Scientific Management
Scientific management (also called
Taylorism or the Taylor system)
is a theory of management that analyzes and synthesizes workflows,
improving labour productivity. The core ideas of the theory were
developed by
Frederick Winslow Taylor in the 1880s and 1890s, and were first
published in his monographs, Shop Management (1905) and The
Principles of Scientific Management
(1911).
Frederick Taylor
believed that decisions based upon tradition and rules of thumb should
be replaced by precise procedures developed after careful study of an
individual at work. Its application is contingent on a high level of
managerial control over employee work practices.
Taylorism is a variation on the theme of
efficiency; it is a late-19th-and-early-20th-century instance of the
larger recurring theme in human life of increasing efficiency,
decreasing waste, and using empirical methods to decide what matters,
rather than uncritically accepting pre-existing ideas of what matters.
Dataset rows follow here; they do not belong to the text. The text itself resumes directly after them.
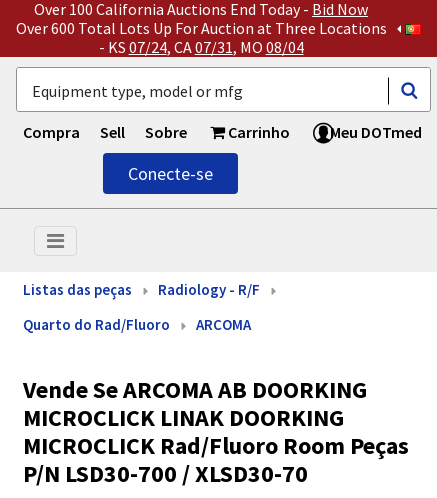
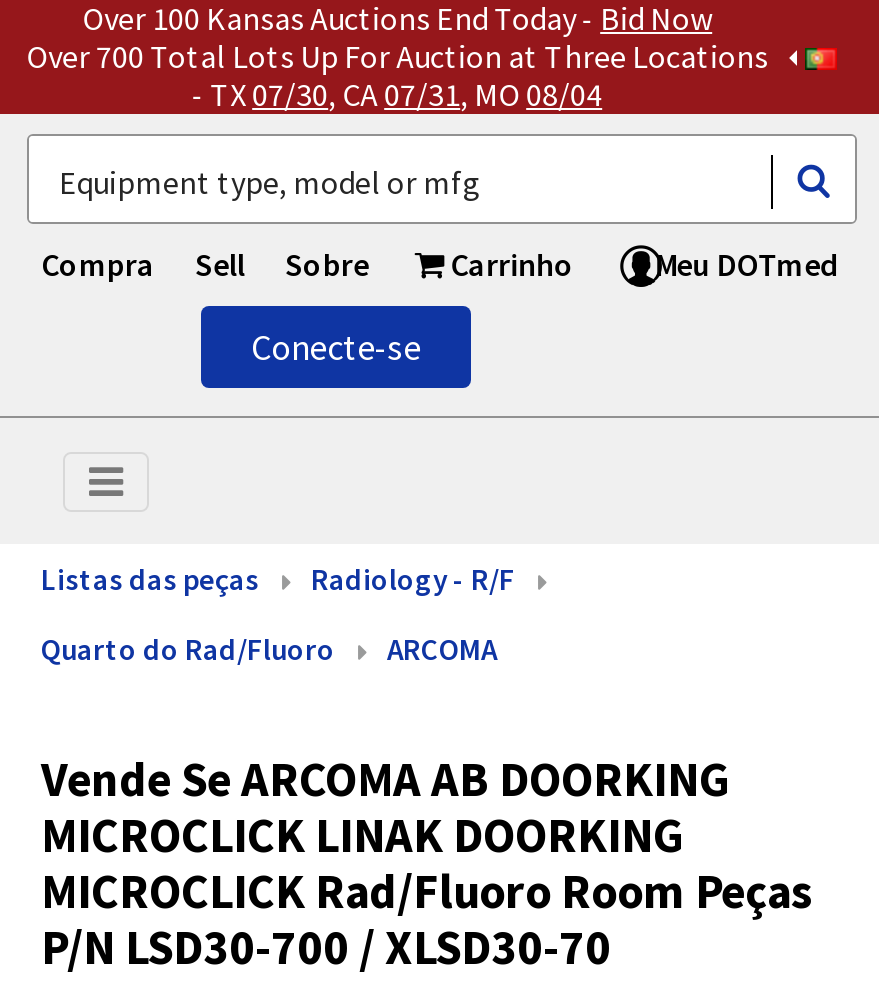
- Over 100 California Auctions End Today - Bid Now
+ Over 100 Kansas Auctions End Today - Bid Now

- Over 600 Total Lots Up For Auction at Three Locations
+ Over 700 Total Lots Up For Auction at Three Locations

- - KS 07/24, CA 07/31, MO 08/04
+ - TX 07/30, CA 07/31, MO 08/04
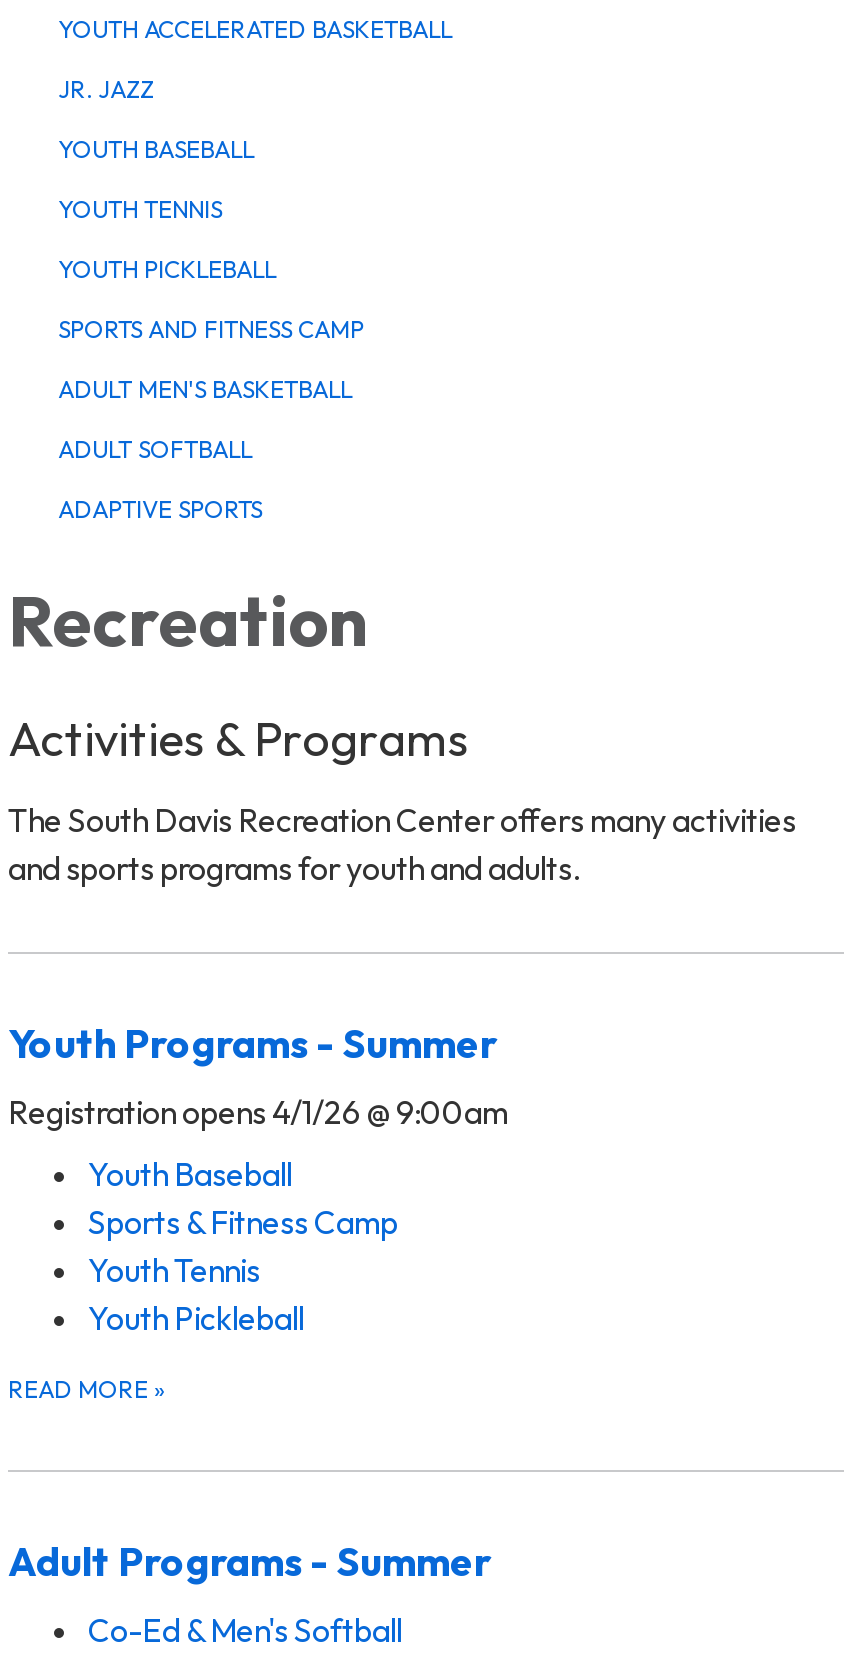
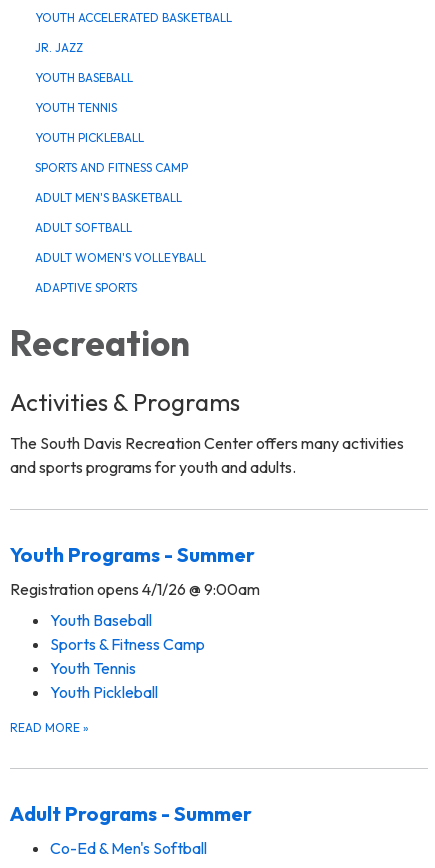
+ ADULT WOMEN'S VOLLEYBALL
Thus it is a chapter in the larger narrative that also includes, for
example, the folk wisdom of thrift, time and motion study, Fordism, and
lean manufacturing. It overlapped considerably with the Efficiency
Movement, which was the broader cultural echo of scientific management's
impact on business managers specifically.
In management literature today, the
greatest use of the concept of Scientific Management (or Taylorism) is
as a contrast to a new, improved way of doing business. In political and
sociological terms, Taylorism can be seen as the division of labour
pushed to its logical extreme, with a consequent de-skilling of the
worker and dehumanisation of the workplace.
Objectives of
Scientific Management
The four objectives of
management under scientific management were as follows:
-
The development of
a science for each element of a man's work to replace the old
rule-of-thumb methods.
-
The scientific
selection, training and development of workers instead of allowing
them to choose their own tasks and train themselves as best they
could.
-
The development of
a spirit of hearty cooperation between workers and management to
ensure that work would be carried out in accordance with
scientifically devised procedures.
-
The division of
work between workers and the management in almost equal shares, each
group taking over the work for which it is best fitted instead of
the former condition in which responsibility largely rested with the
workers. Self-evident in this philosophy are organizations arranged
in a hierarchy, systems of abstract rules and impersonal
relationships between staff.
Drawbacks of Scientific Management
While scientific management principles
improved productivity and had a substantial impact on industry, they
also increased the monotony of work. The core job dimensions of skill
variety, task identity, task significance, autonomy, and feedback all
were missing from the picture of scientific management.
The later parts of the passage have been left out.